Keras Conv2D: filters vs kernel_size

python neural-network keras deep-learning conv-neural-network

15,558

Each convolution layer consists of several convolution channels (aka. depth or filters). In practice, they are a number such as 64, 128, 256, 512 etc. This is equal to number of channels in the output of a convolutional layer. kernel_size, on the other hand, is the size of these convolution filters. In practice, they take values such as 3x3 or 1x1 or 5x5. To abbreviate, they can be written as 1 or 3 or 5 as they are mostly square in practice.

Edit

Following quote should make it more clear.

Discussion on vlfeat

Suppose X is an input with size W x H x D x N (where N is the size of the batch) to a convolutional layer containing filter F (with size FW x FH x FD x K) in a network.

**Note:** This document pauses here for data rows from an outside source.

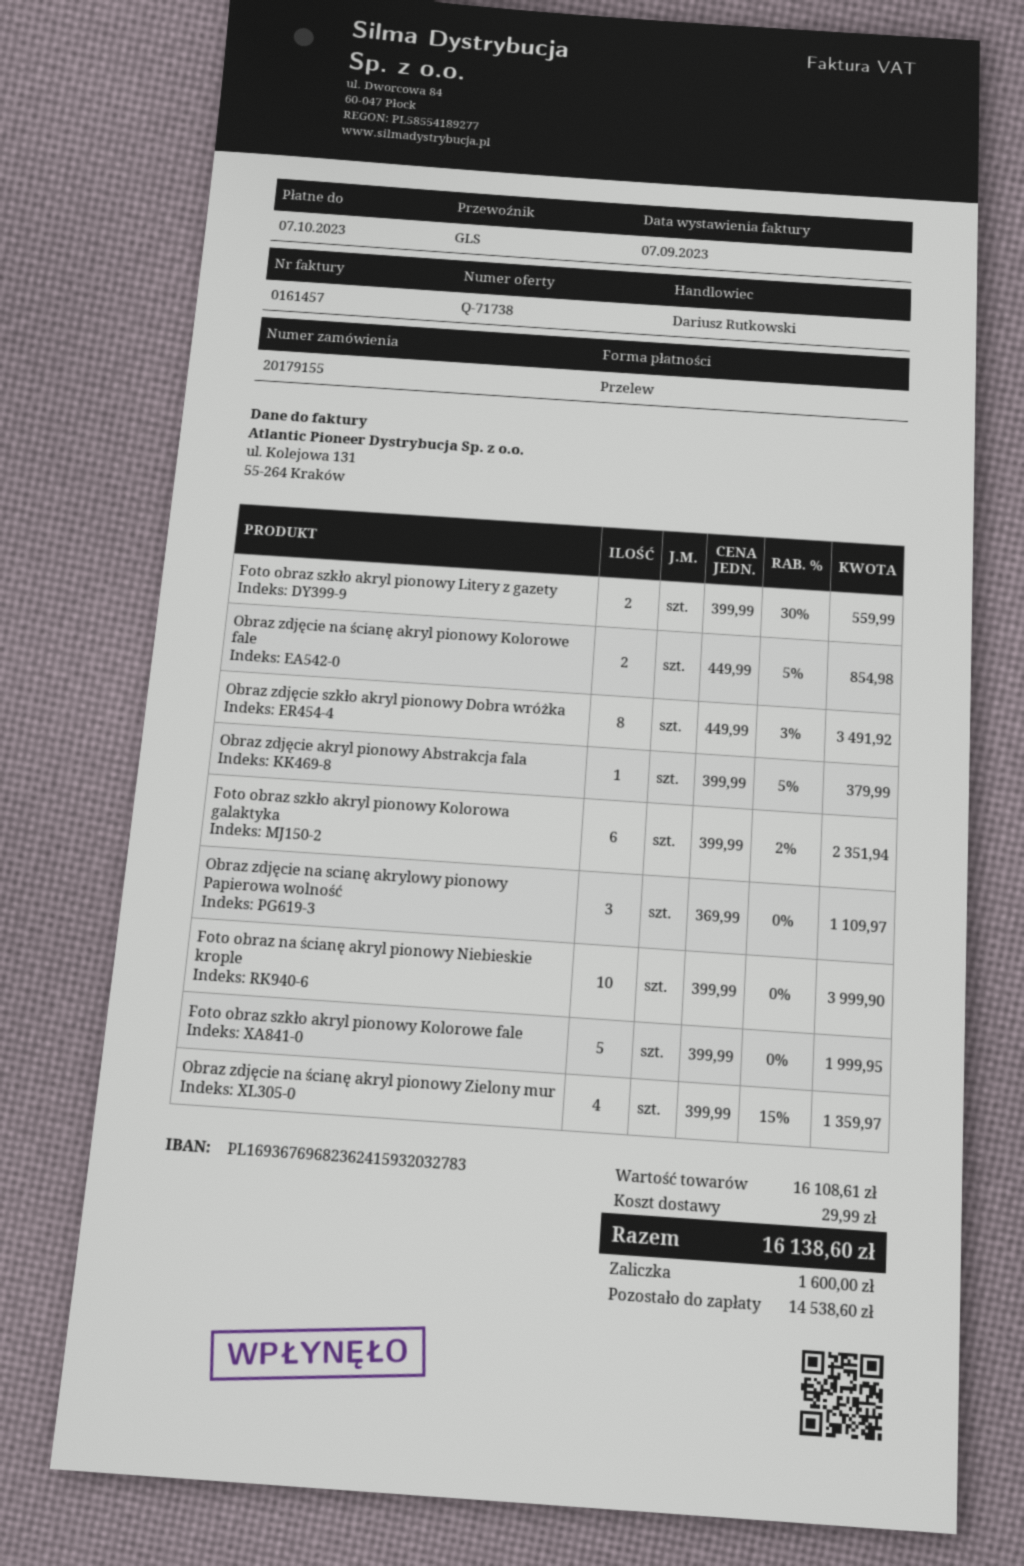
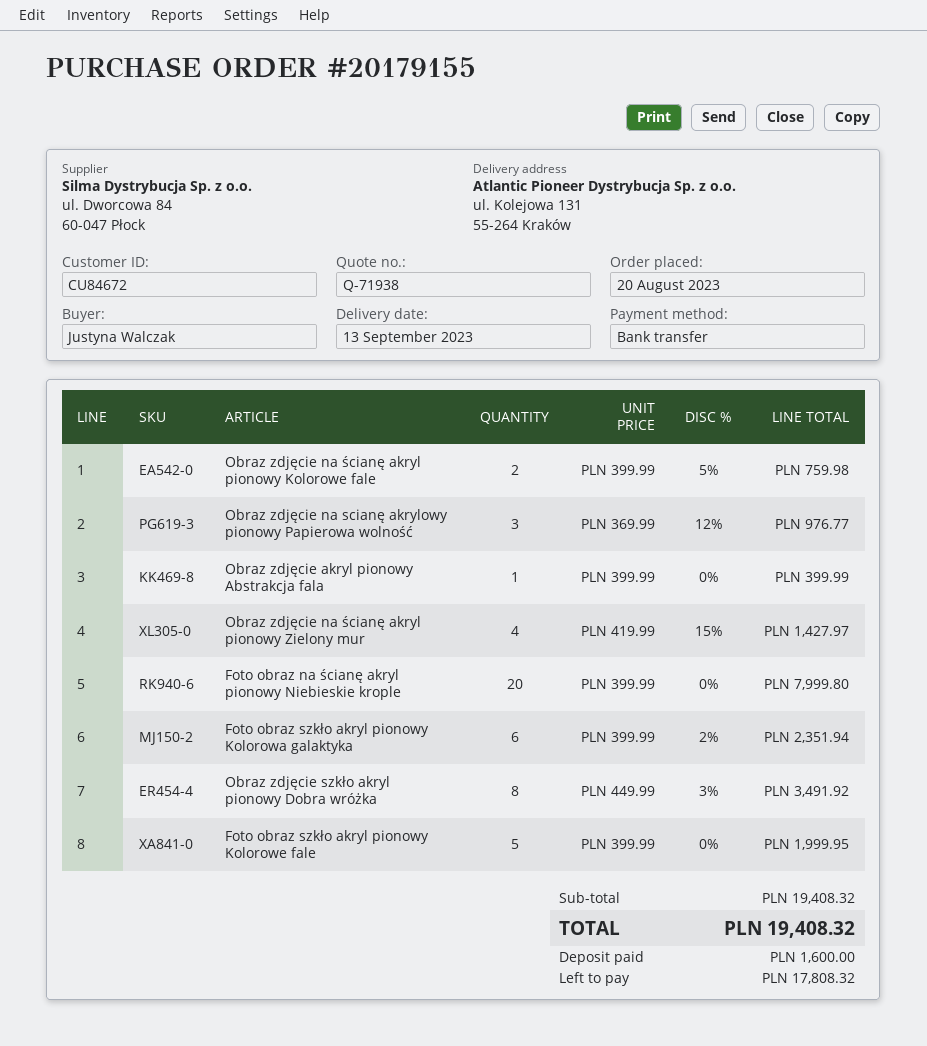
quote number: Q-71738 -> Q-71938
Foto obraz szkło akryl pionowy Litery z gazety: 2 x 399.99 - 30% = 559.99 -> none
Obraz zdjęcie na ścianę akryl pionowy Kolorowe fale: 2 x 449.99 - 5% = 854.98 -> 2 x 399.99 - 5% = 759.98
Obraz zdjęcie akryl pionowy Abstrakcja fala: 1 x 399.99 - 5% = 379.99 -> 1 x 399.99 = 399.99
Obraz zdjęcie na scianę akrylowy pionowy Papierowa wolność: 3 x 369.99 = 1109.97 -> 3 x 369.99 - 12% = 976.77
Foto obraz na ścianę akryl pionowy Niebieskie krople: 10 x 399.99 = 3999.90 -> 20 x 399.99 = 7999.80
Obraz zdjęcie na ścianę akryl pionowy Zielony mur: 4 x 399.99 - 15% = 1359.97 -> 4 x 419.99 - 15% = 1427.97
subtotal: 16108.61 -> 19408.32
shipping: 29.99 -> none
total: 16138.60 -> 19408.32
balance: 14538.60 -> 17808.32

The number of feature channels D is the third dimension of the input X here (for example, this is typically 3 at the first input to the network if the input consists of colour images). The number of filters K is the fourth dimension of F. The two concepts are closely linked because if the number of filters in a layer is K, it produces an output with K feature channels. So the input to the next layer will have K feature channels.

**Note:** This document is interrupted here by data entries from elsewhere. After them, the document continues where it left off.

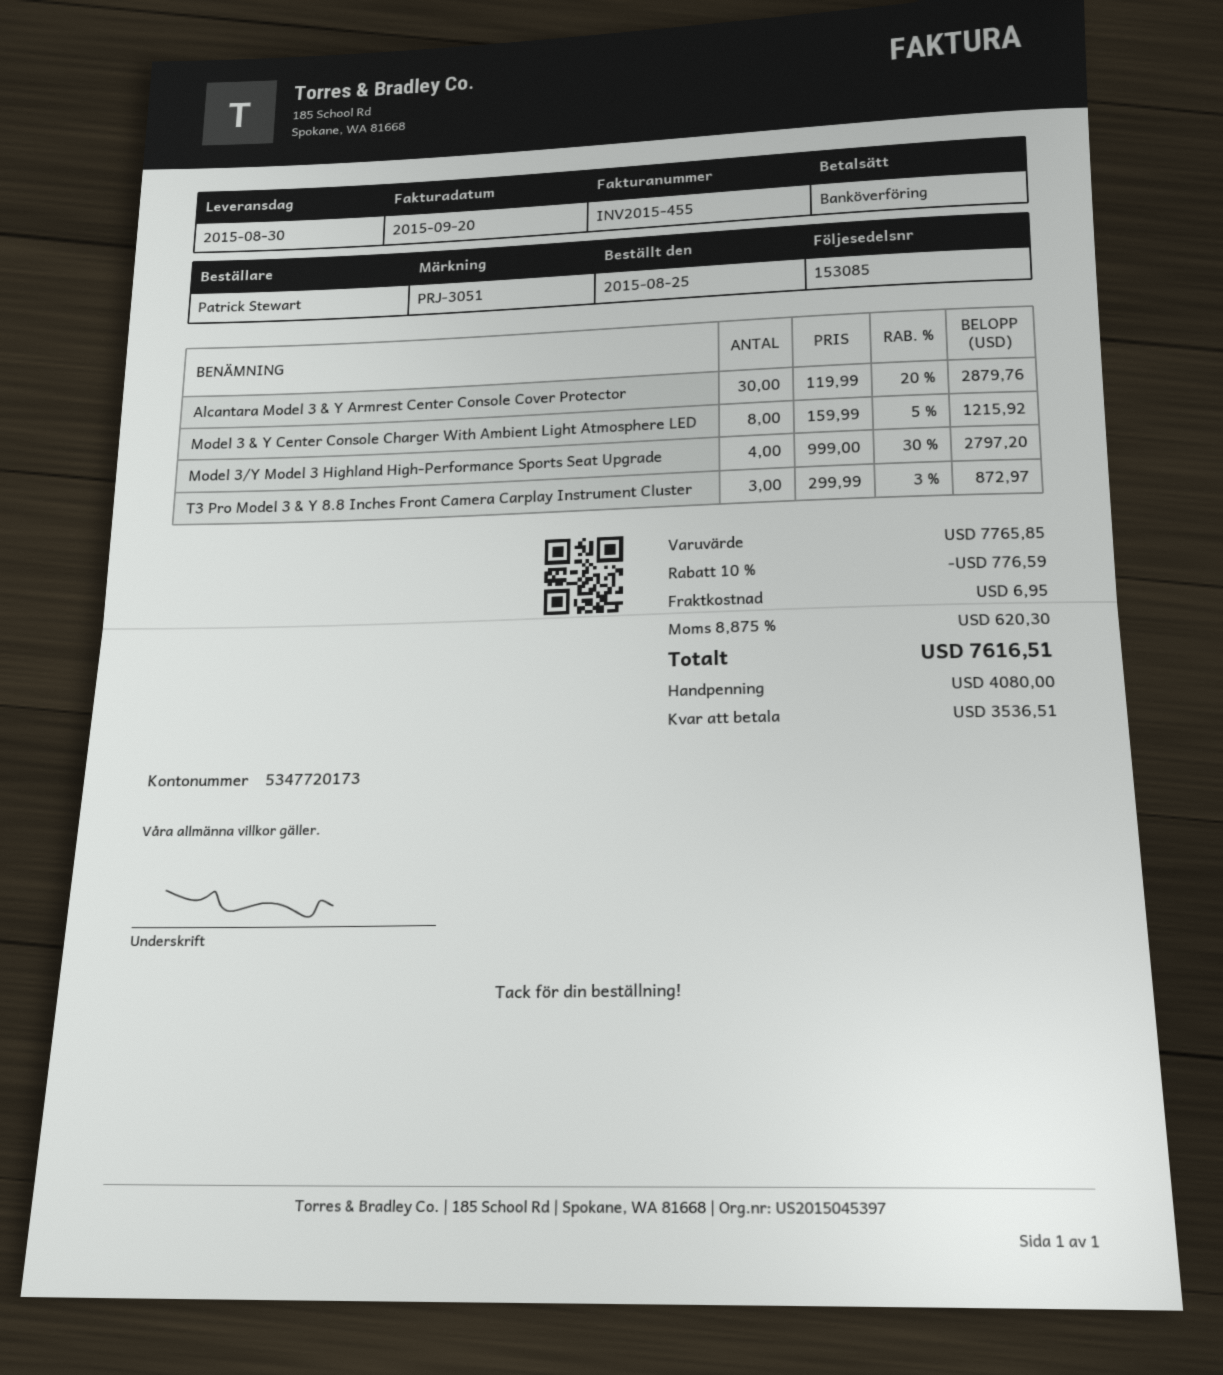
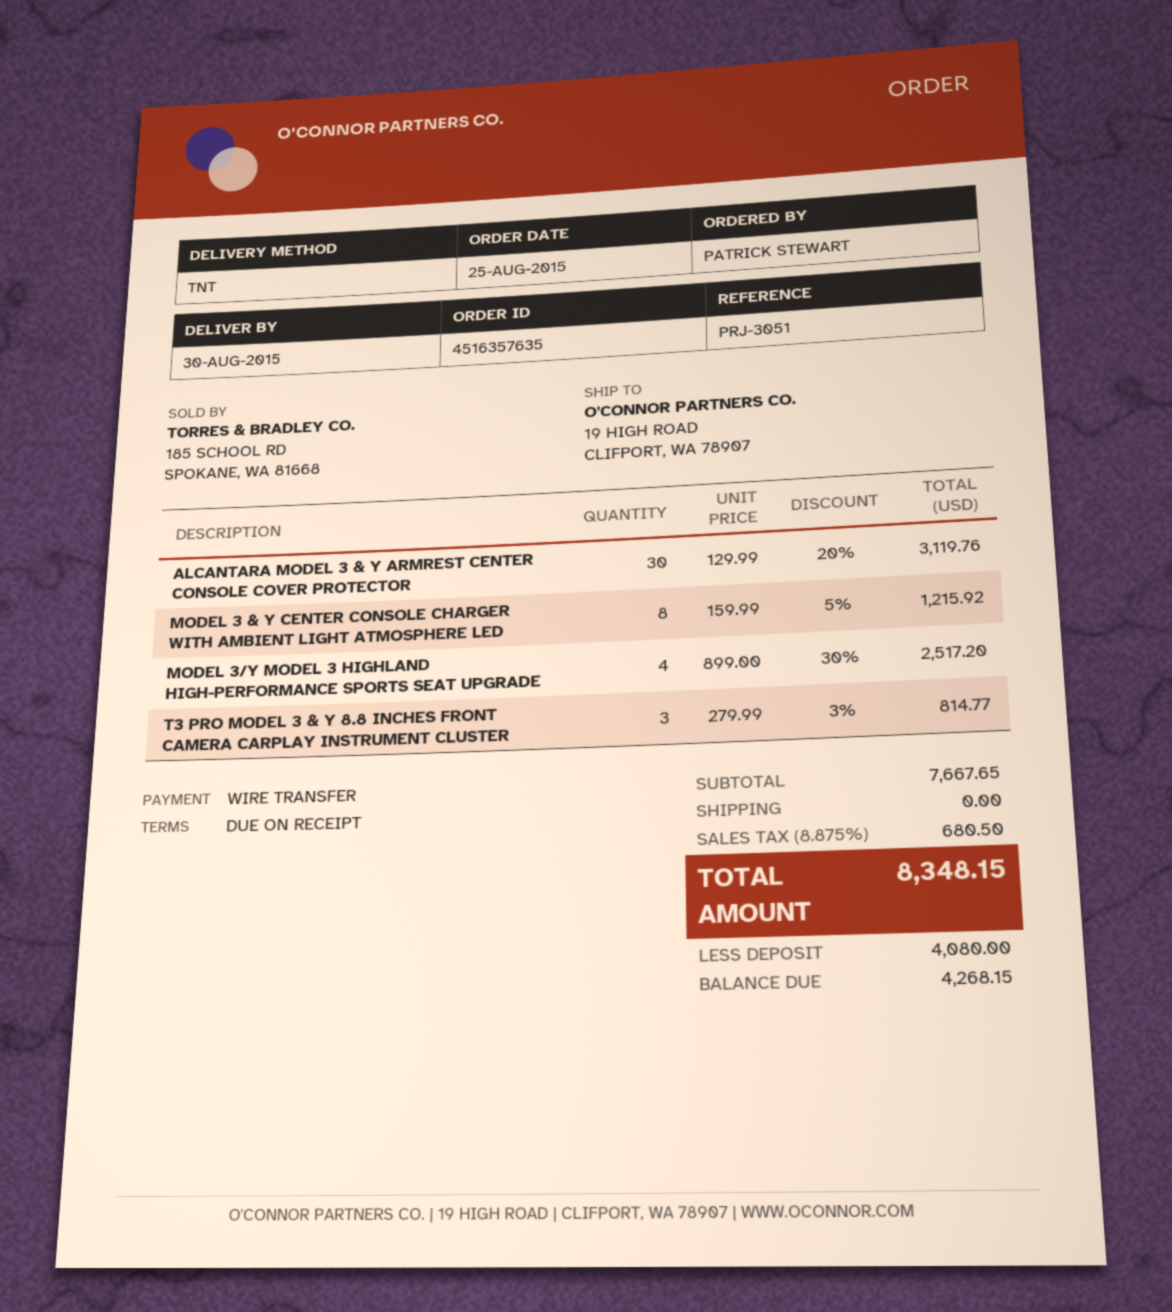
Alcantara Model 3 & Y Armrest Center Console Cover Protector: 30 x 119.99 - 20% = 2879.76 -> 30 x 129.99 - 20% = 3119.76
Model 3/Y Model 3 Highland High-Performance Sports Seat Upgrade: 4 x 999.00 - 30% = 2797.20 -> 4 x 899.00 - 30% = 2517.20
T3 Pro Model 3 & Y 8.8 Inches Front Camera Carplay Instrument Cluster: 3 x 299.99 - 3% = 872.97 -> 3 x 279.99 - 3% = 814.77
subtotal: 7765.85 -> 7667.65
discount: 10% = 776.59 -> none
shipping: 6.95 -> 0.00
tax: 8.875% = 620.30 -> 8.875% = 680.50
total: 7616.51 -> 8348.15
balance: 3536.51 -> 4268.15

The FW x FH above is filter size you are looking for.

Added

You should be familiar with filters. You can consider each filter to be responsible for extracting some type of feature from a raw image. The CNNs try to learn such filters i.e. the filters parametrized in CNNs are learned during training of CNNs. You apply each filter in a Conv2D to each input channel and combine these to get output channels. So, the number of filters and the number of output channels are the same.

15,558

Author by

Baron Yugovich

Updated on June 06, 2022

Comments

Baron Yugovich almost 2 years

What's the difference between those two? It would also help to explain in the more general context of convolutional networks.

Also, as a side note, what is channels? In other words, please break down the 3 terms for me: channels vs filters vs kernel.
Baron Yugovich almost 6 years

So channels and filters and depth all mean the same thing?
Baron Yugovich almost 6 years

Just to make sure, FW above is a single new variable, it's not like F*W, right?
Dinesh almost 6 years

Yeah, FW is width of filter and FH is height of filter.
Baron Yugovich almost 6 years

So, in the input, the 3 channels have clear meanings, R,G,B values. But in the hidden values, sometimes we have more than 3 channels, what are their meanings? Also, can a value in a single hidden neuron incorporate values from multiple input channels (e.g. both R and B), or there's no "mixing" between the input channels through the convolution process?
Dinesh almost 6 years

I modified above for interpretation of filters.